Los Wenstein han querido preparar su nuevo producto de Oscar -espero que no consigan demasiados- y han decidido que dominan tanto el mercado que ya no necesitan un director (la falta de imaginación y talento de Morten Tyldum es penosa) ni un guionista (el novato y a todas luces incompetente Grahan Moore). Les basta con tener un protagonista de Oscar en un papel prefabricado para intentar ganar. Contratar a Alexandre Desplat para la banda sonora, que está muy por encima de las posibilidades de la película. Un tema de superación, que nos pueda recordar, por época y lucha, a una reciente ganadora El discurso del rey. Y como guía para no perderse, la ganadora de cuatro estatuíllas, entre ellas película, Una mente maravillosa. Como en aquella, un ambiente de matemáticos trabajando; una relación con una mujer matemática que destaca sobre el resto -olvidemos que es gay-; un protagonista que no sabe tener amigos, pero tiene un buen fondo. Como en aquella, un compañero, Matthew Goode, que es casi tan buen científico como él pero mucho más sensato y que terminará siendo su gran apoyo, el equivalente de Josh Lucas en la otra. Como en aquella, la gran revelación que dará la solución aparece en un bar, en medio de una situación de ligue. Como en aquella, un amigo imaginario será el último refugio de una mente atormentada -bien sea el compañero inventado por la esquizofrenia o Christopher, el amor perdido que pretende ser recreado en una máquina. Aunque claro, aquella tenía director y guionista. Comerciales, sí, pero supieron darle un alma, y estaba bastante mejor rodada, con ideas visuales, con atmósfera de misterio y suspense.

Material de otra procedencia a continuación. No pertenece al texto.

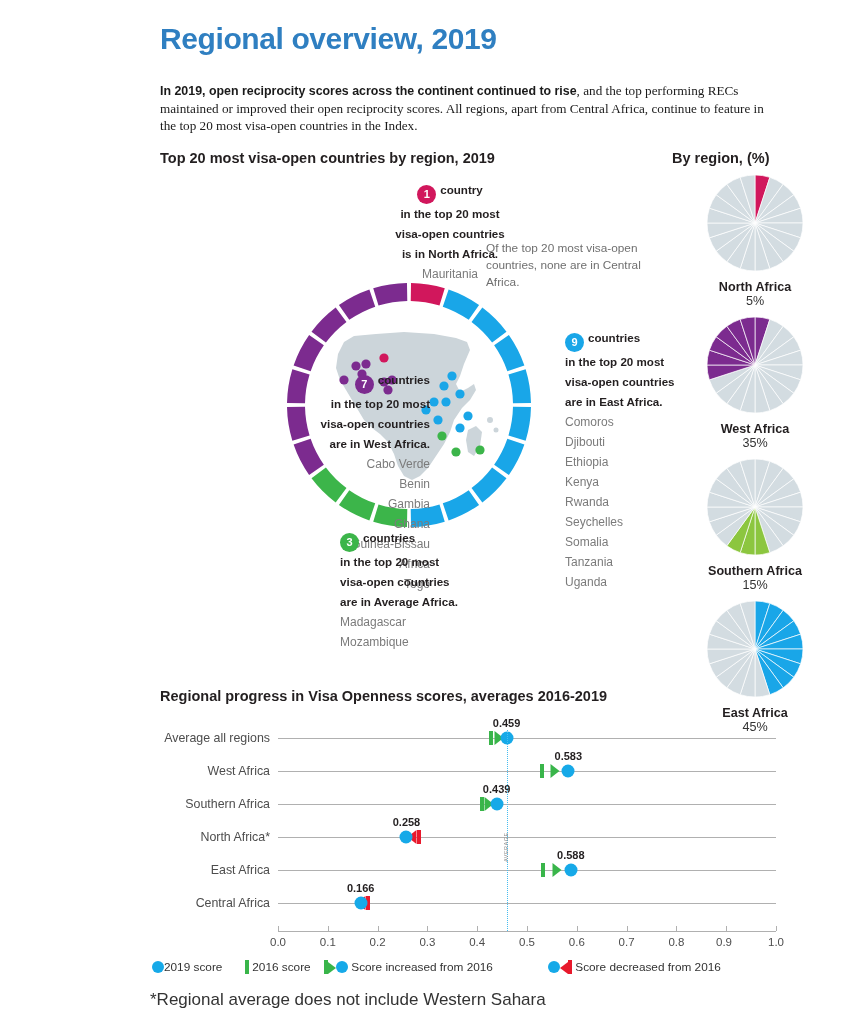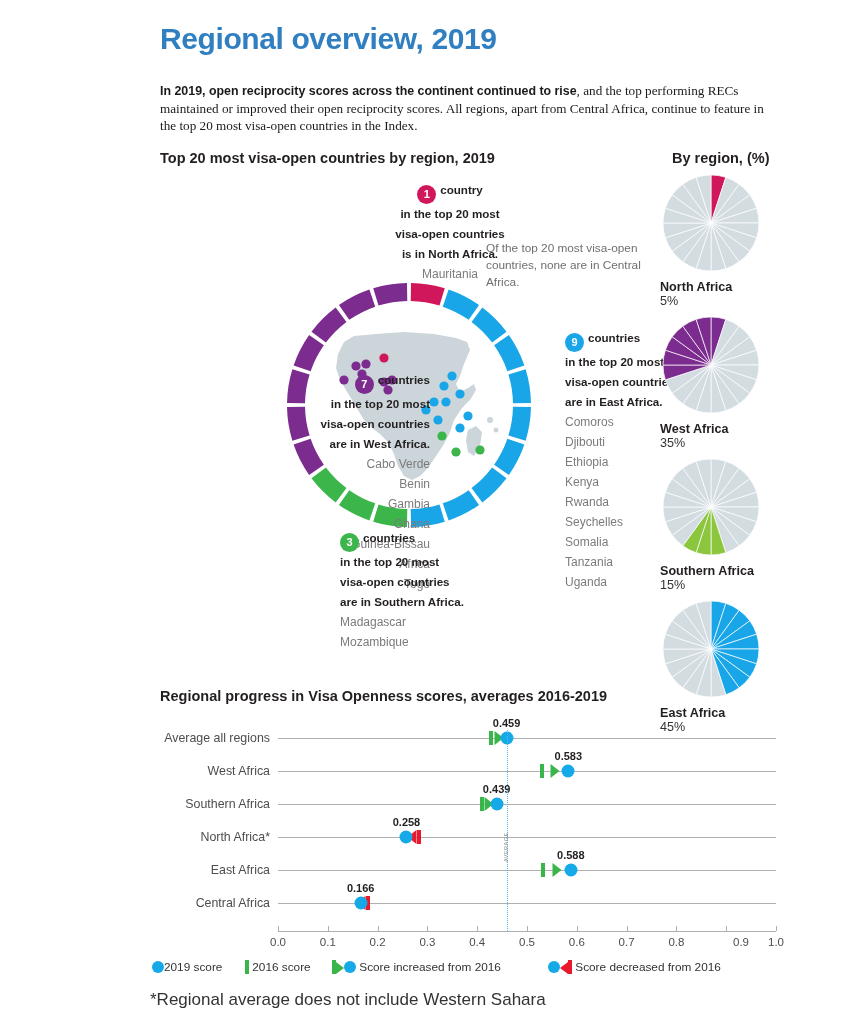"North Africa" .pie-item { text-align: none -> center }
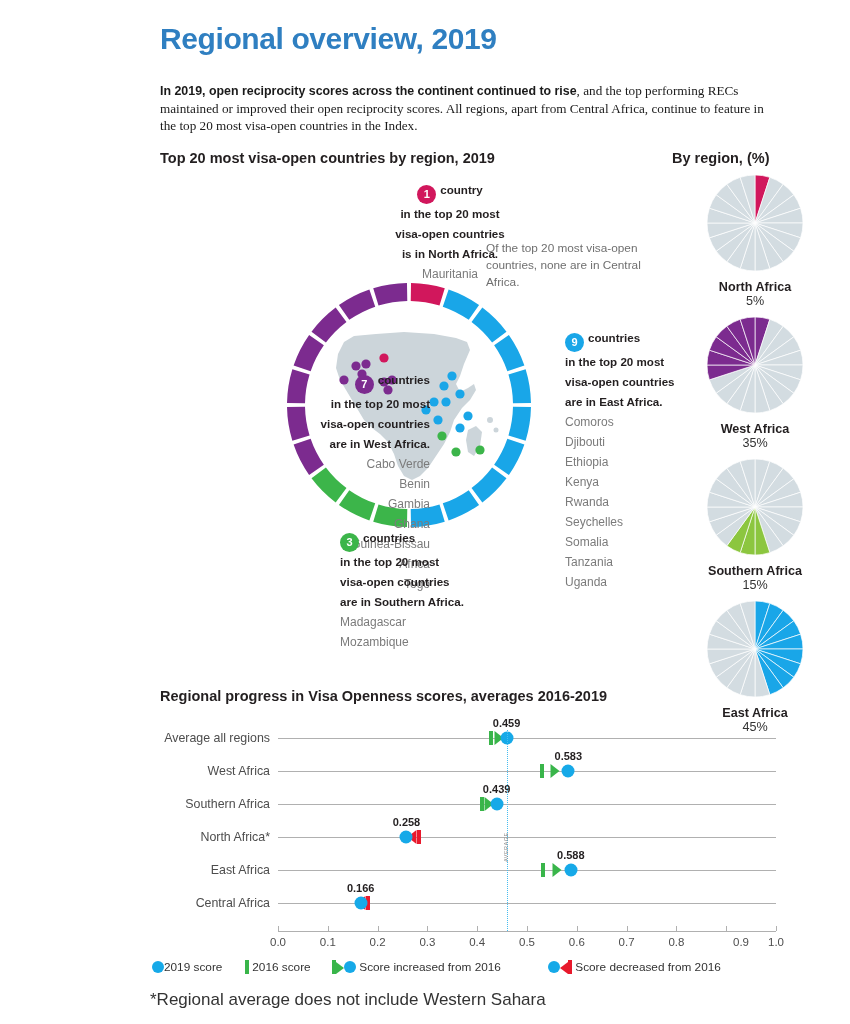"are in Southern Africa." div.bold { text: Southern -> Average }
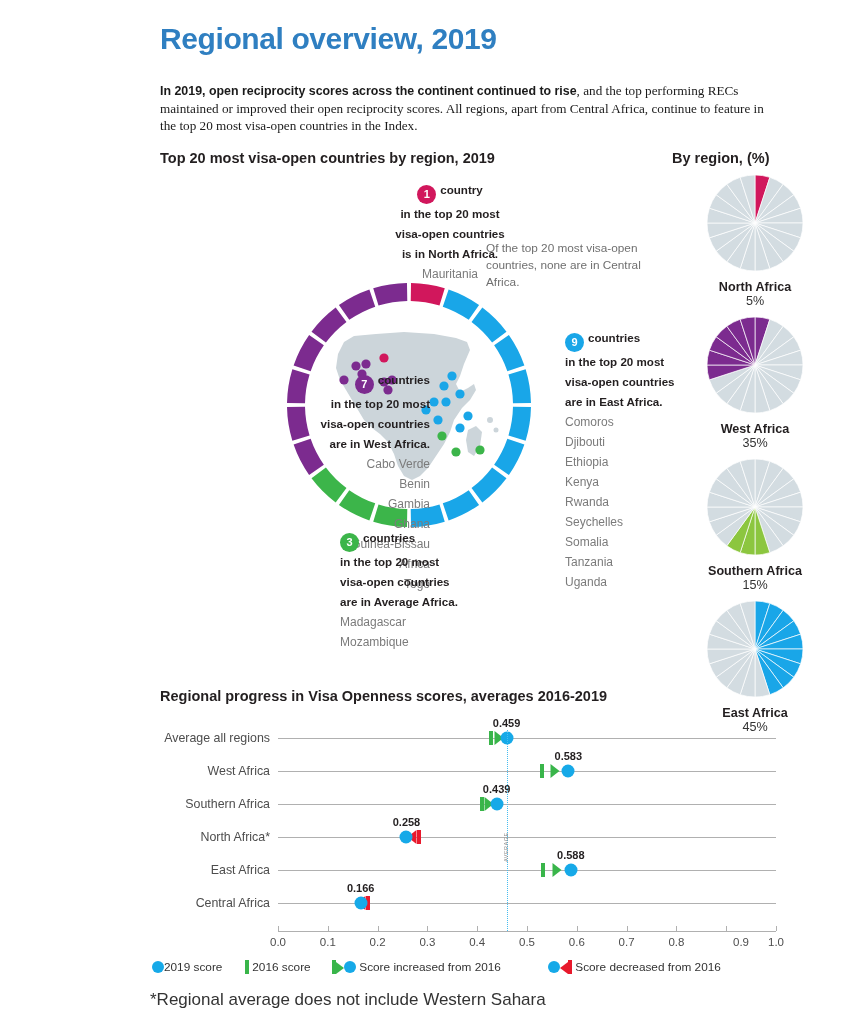"0.9" div.tick-lbl { left: 591px -> 574px }
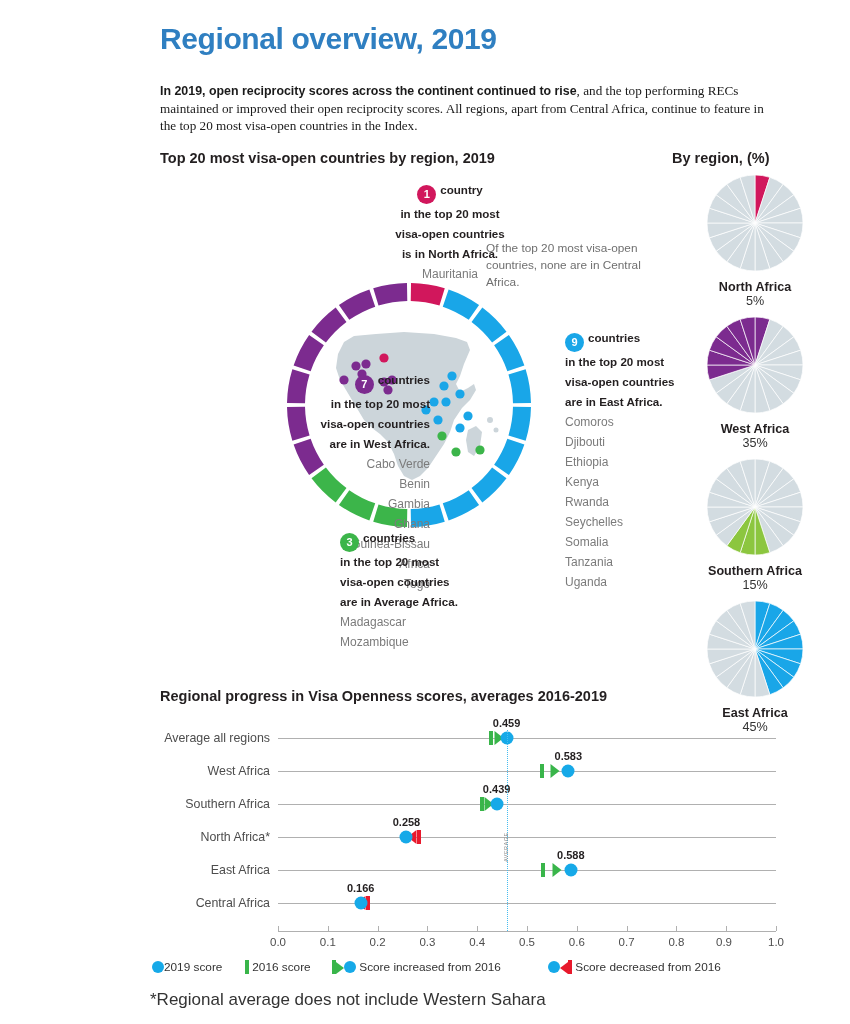"Score increased from 2016" div.leg-item { left: 182px -> 174px }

Los Wenstein han creído que esta vez no era necesario, que se podía hacer un juego de imitación, y hacer que la película simplemente pareciera tener ese alma. Conocen tan bien los rasgos del éxito que han llegado a creer son la verdadera esencia. Y aquí es donde más se acercan al tema principal de lo que están contando y que da titulo a la película. El juego de la imitación, que tan superficialmente se toca en la historia, y que se centra en determinar si una máquina piensa en función de si es capaz de engañar a un humano por sus respuestas aparentemente convincentes. Aquí, si al público, y los académicos, los resultados de este producto les funcionan, poco importará que debajo de todo no haya más que un frío molde que replica lo que, en teoría, funciona. Mi voto está claro: no hay un autor detrás de la cortina, solo un amasijo de tópicos trillados y personajes estereotipados. No hay alma.